I pozzi neri non sono altro che delle cisterne e servono a far confluire gli scarichi di una o più abitazioni che non sono collegate alla rete fognaria.

Possono essere realizzati con vari tipi di materiali tra i quali:

  • vetroresina,
  • plastica,
  • cemento.

Il loro ruolo è importantissimo, proprio per tale ragione bisogna periodicamente eseguire una corretta manutenzione da ditte specializzate nel settore con rinomata e consolidata esperienza alle spalle.

L’azienda che si occupa di spurgo pozzi neri padova mette a disposizione della clientela tutta la professionalità e competenza per offrire un servizio efficiente a 360°.

Per far si dunque, che i pozzi neri possano funzionare correttamente è necessario svuotarli e pulirli periodicamente in maniera tale da eliminare tutti i liquami presenti sul fondo e sulle pareti.

Spurgo pozzi neri: l’importanza della manutenzione

Visto e considerato che il loro ruolo è di vitale importanza per raccogliere gli scarti degli scarichi domestici, depurarli e d’altro canto restituire acqua non contaminata, la manutenzione andrà eseguita periodicamente.

Solitamente è presente all’interno del pozzo un livello di soglia, se si superasse, potrebbero iniziare ad insorgere diversi problemi come cattivi odori, oppure, se si trascura per molto tempo la situazione, tutti i liquami si versano sul suolo e la proliferazione di batteri, ma soprattutto potrebbe insorgere anche l’infestazione di topi.

Per ovviare a questa spiacevole situazione sarebbe auspicabile rivolgersi ad un’azienda specializzata così potrà intervenire quanto prima ed evitare molte conseguenze.

Alcuni sostengono che eseguendo lo spurgo in modalità fai da te, possa essere un bene, in realtà non è così perché i residui che vengono eliminati attraverso l’operazione di spurgo andranno smaltiti in apposite aree e in aggiunta bisogna avere in dotazione delle attrezzature apposite per poter eseguire correttamente tutta l’operazione.

Solitamente un controllo periodico e una pulizia annuale da parte di personale altamente qualificato è più che sufficiente per avere la certezza del funzionamento del proprio pozzo nero.

Le operazioni principali dello spurgo: quali sono

Lo spurgo dei pozzi neri è composto da due operazioni fondamentali, ovvero:

  • lo svuotamento: si inserisce un tubo di aspirazione all’interno del pozzo nero, si attiva la valvola e una volta in funzione il macchinario comincerà ad aspirare tutto il materiale che si trova all’interno.

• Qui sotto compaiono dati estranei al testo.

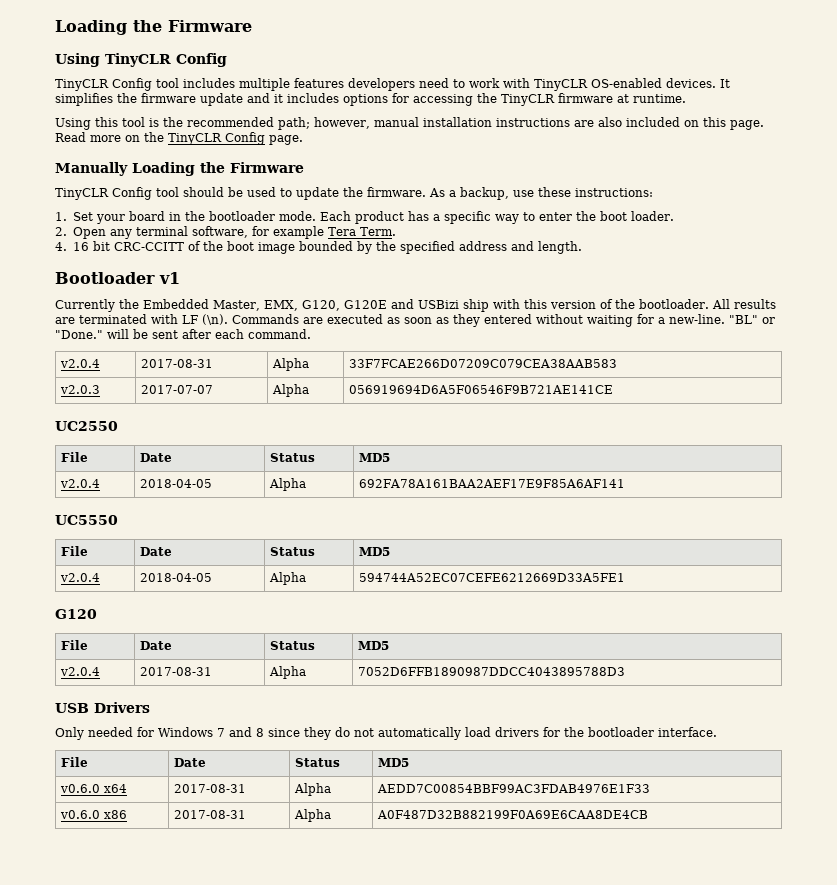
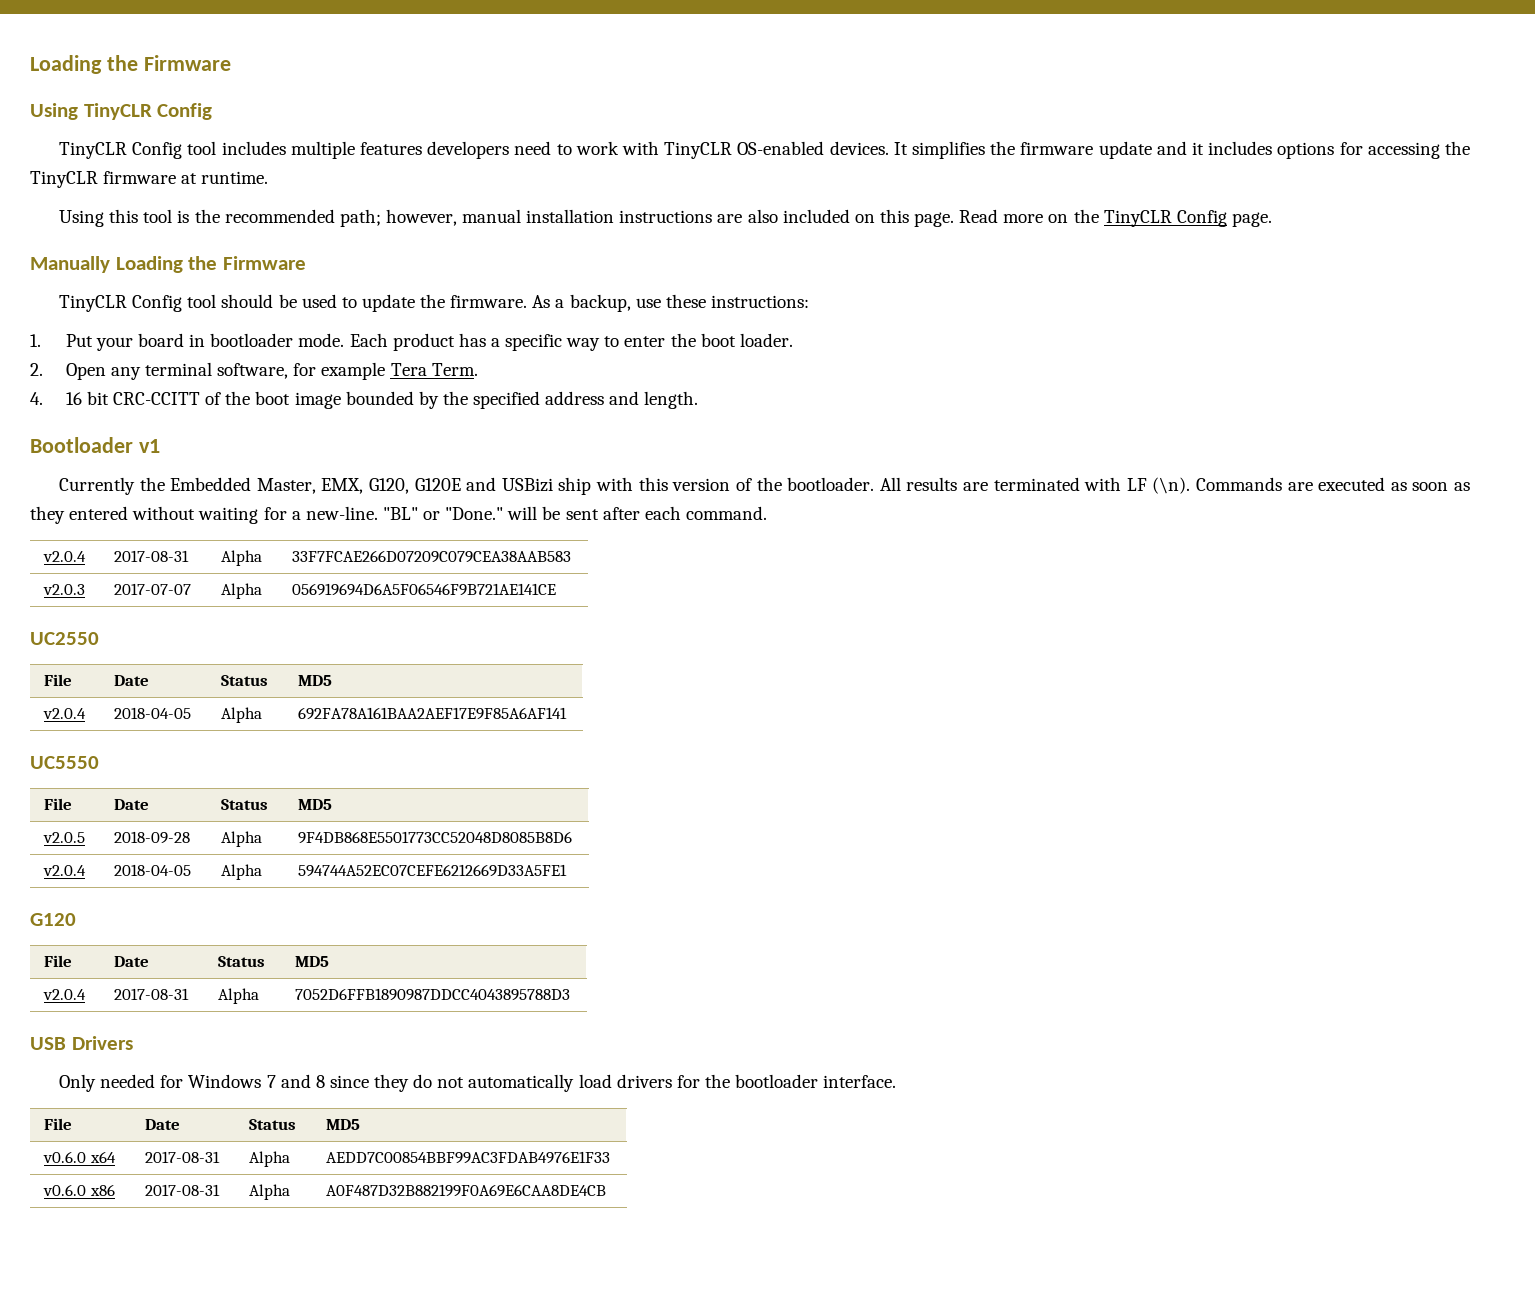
[72,212,93,221] Set -> [65,334,93,347] Put
[184,211,205,221] the -> (206, 340) none
(390, 551) none -> [43,832,86,843] [114,831,191,844] [221,831,263,847] [298,831,573,844] // v2.0.5 | 2018-09-28 | Alpha | 9F4DB868E5501773CC52048D8085B8D6

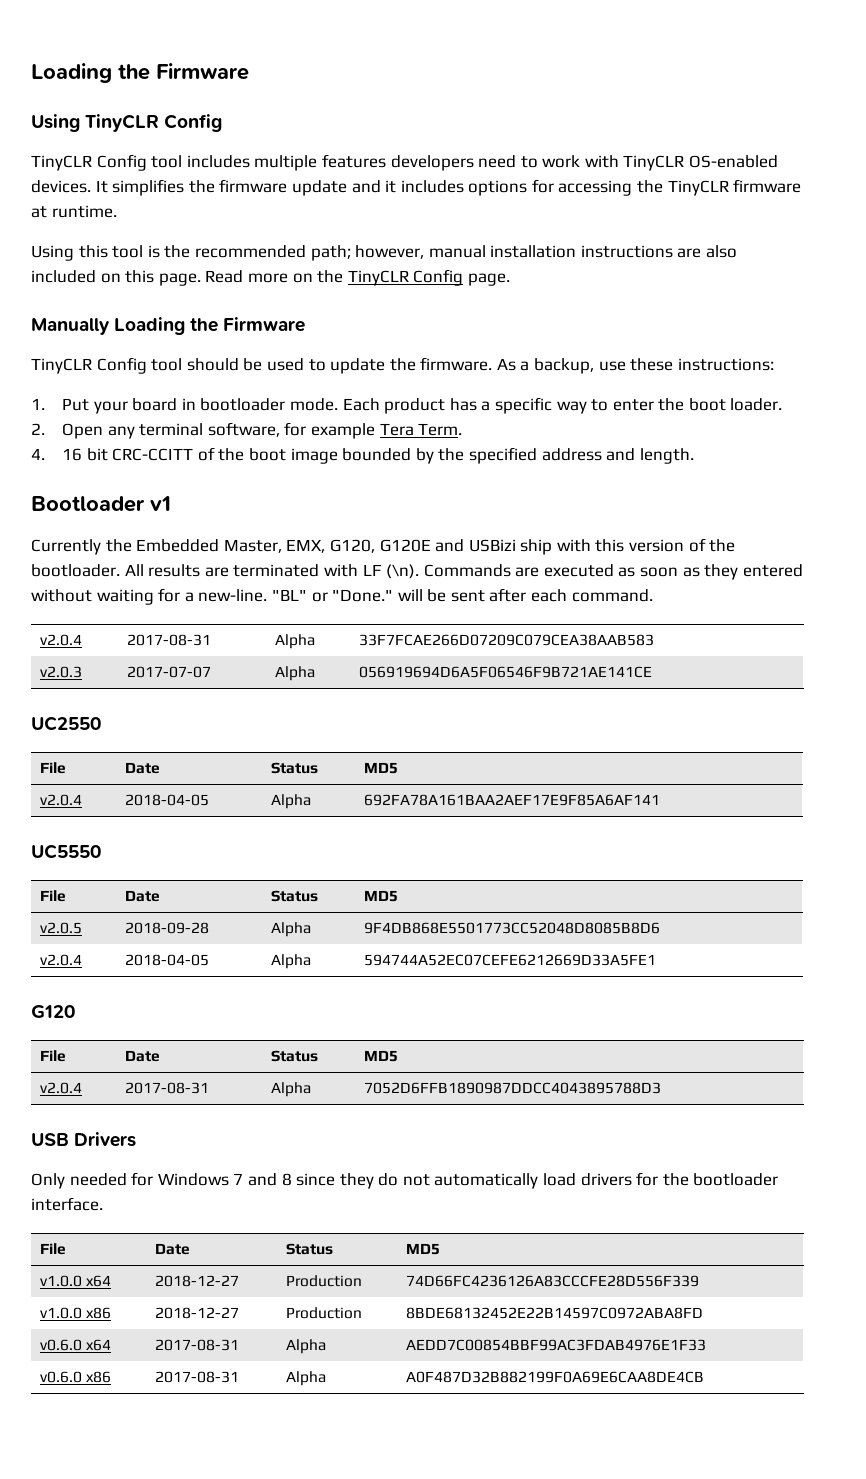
(361, 1124) none -> [39,1275,111,1287] [154,1275,239,1287] [285,1275,362,1287] [405,1275,699,1287] [39,1307,111,1319] [154,1307,239,1319] [285,1307,362,1319] [405,1307,703,1319] // v1.0.0 x64 | 2018-12-27 | Production | 74D66FC4236126A83CCCFE28D556F339 // v1.0.0 x86 | 2018-12-27 | Production | 8BDE68132452E22B14597C0972ABA8FD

Ci sono diversi metodi e tecniche che possono essere messe in pratica, ma queste variano in base alla consistenza del materiale da aspirare;
  • la stasatura: si tratta di un’altra operazione che prevede questa volta il lavaggio dei tubi di scarico. Per poterli disincrostare e ottenere una pulizia efficiente, il tecnico specializzato dovrà eseguire la stessa operazione per diverse volte.

In alcune occasioni può succedere di dover eseguire altre operazioni, come la pulizia di caditoie e griglie, e soprattutto una videoispezione per controllare dapprima lo stato dei tubi.

Alcune buone abitudini per preservare il pozzo nero

Per evitare di intasare i tubi di scarico ci sono delle corrette abitudini che vanno messe in pratica, ad esempio, è necessario non buttare nel WC cotton fioc, mozziconi di sigaretta, pannolini, assorbenti, utilizzare carta igienica biologica e infine particolare accortezza va posta anche ai detergenti.

E’ meglio prediligere quelli che creano poca schiuma.